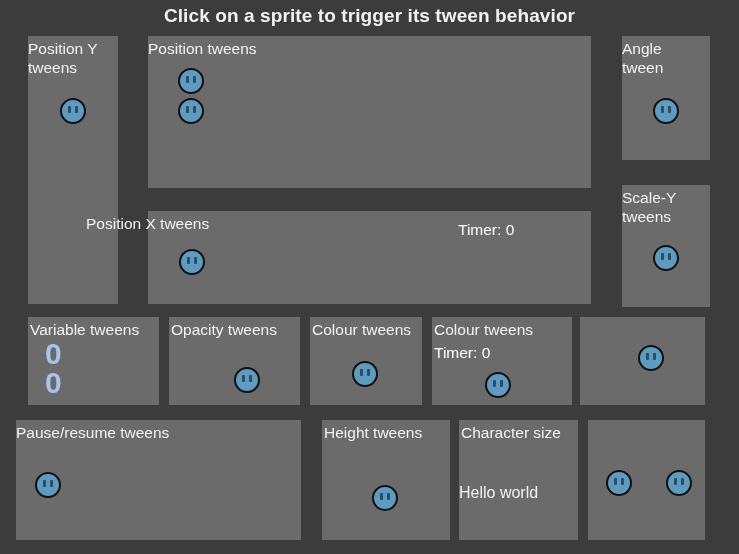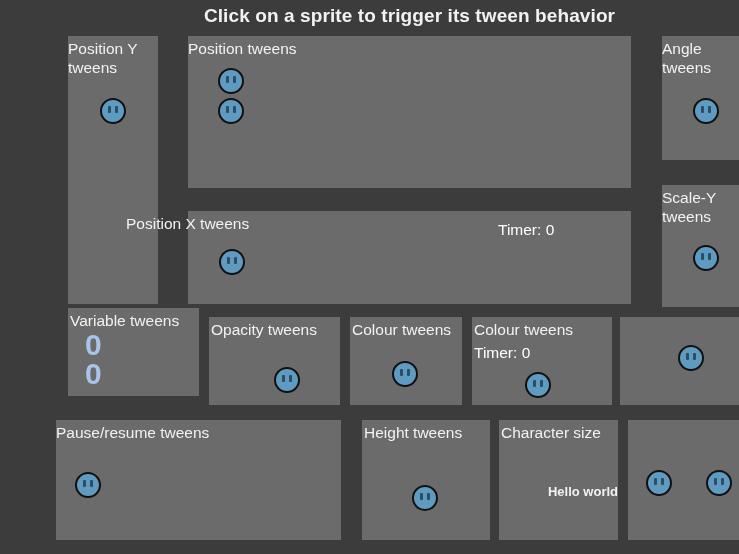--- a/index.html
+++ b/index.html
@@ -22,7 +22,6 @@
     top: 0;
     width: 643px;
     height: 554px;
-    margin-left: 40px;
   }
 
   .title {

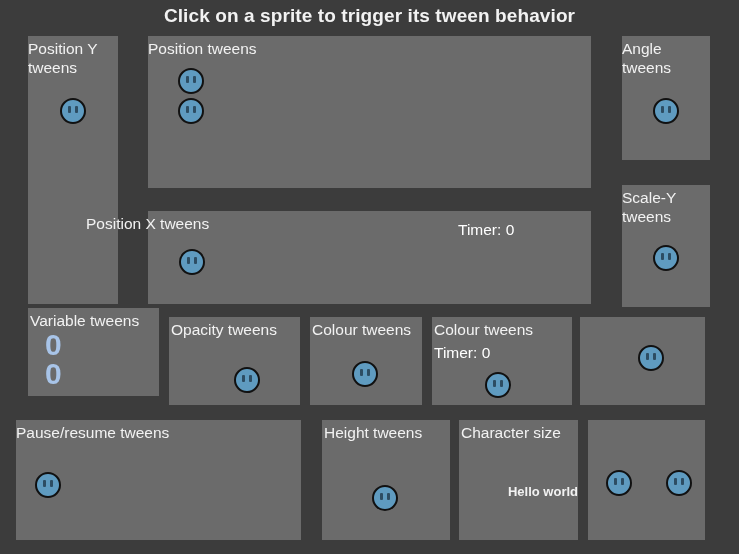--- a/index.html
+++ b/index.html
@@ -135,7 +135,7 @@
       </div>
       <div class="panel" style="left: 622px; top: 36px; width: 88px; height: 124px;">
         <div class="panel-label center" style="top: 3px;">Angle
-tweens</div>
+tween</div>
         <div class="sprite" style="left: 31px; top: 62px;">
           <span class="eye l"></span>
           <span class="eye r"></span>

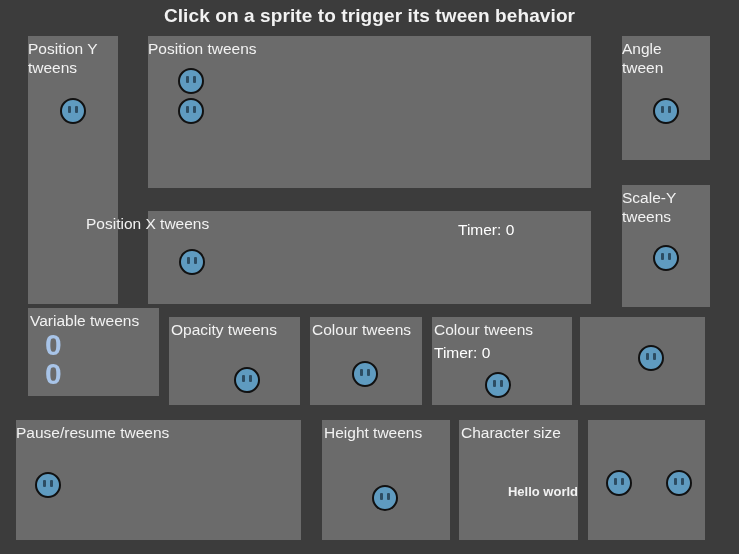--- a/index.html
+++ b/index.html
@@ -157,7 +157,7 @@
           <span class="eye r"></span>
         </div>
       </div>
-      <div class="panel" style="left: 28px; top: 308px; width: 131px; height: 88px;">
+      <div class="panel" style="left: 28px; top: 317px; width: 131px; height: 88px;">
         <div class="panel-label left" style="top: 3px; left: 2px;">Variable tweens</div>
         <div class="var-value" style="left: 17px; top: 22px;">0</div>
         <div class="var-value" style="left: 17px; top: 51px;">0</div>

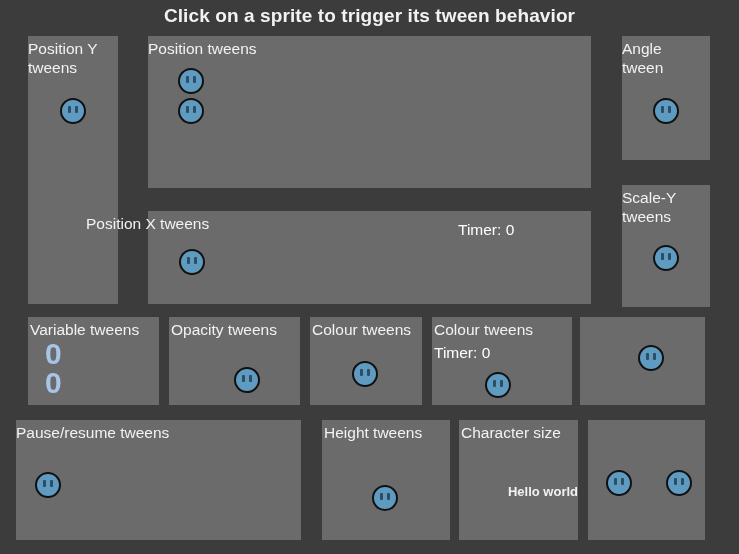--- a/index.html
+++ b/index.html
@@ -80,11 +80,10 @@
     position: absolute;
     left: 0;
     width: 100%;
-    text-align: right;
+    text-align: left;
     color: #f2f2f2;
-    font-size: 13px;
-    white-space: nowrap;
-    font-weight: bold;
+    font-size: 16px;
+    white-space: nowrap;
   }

Assignment:
How many of the lines above include the string "panel"? Answer with the number only.

Worked solution:
5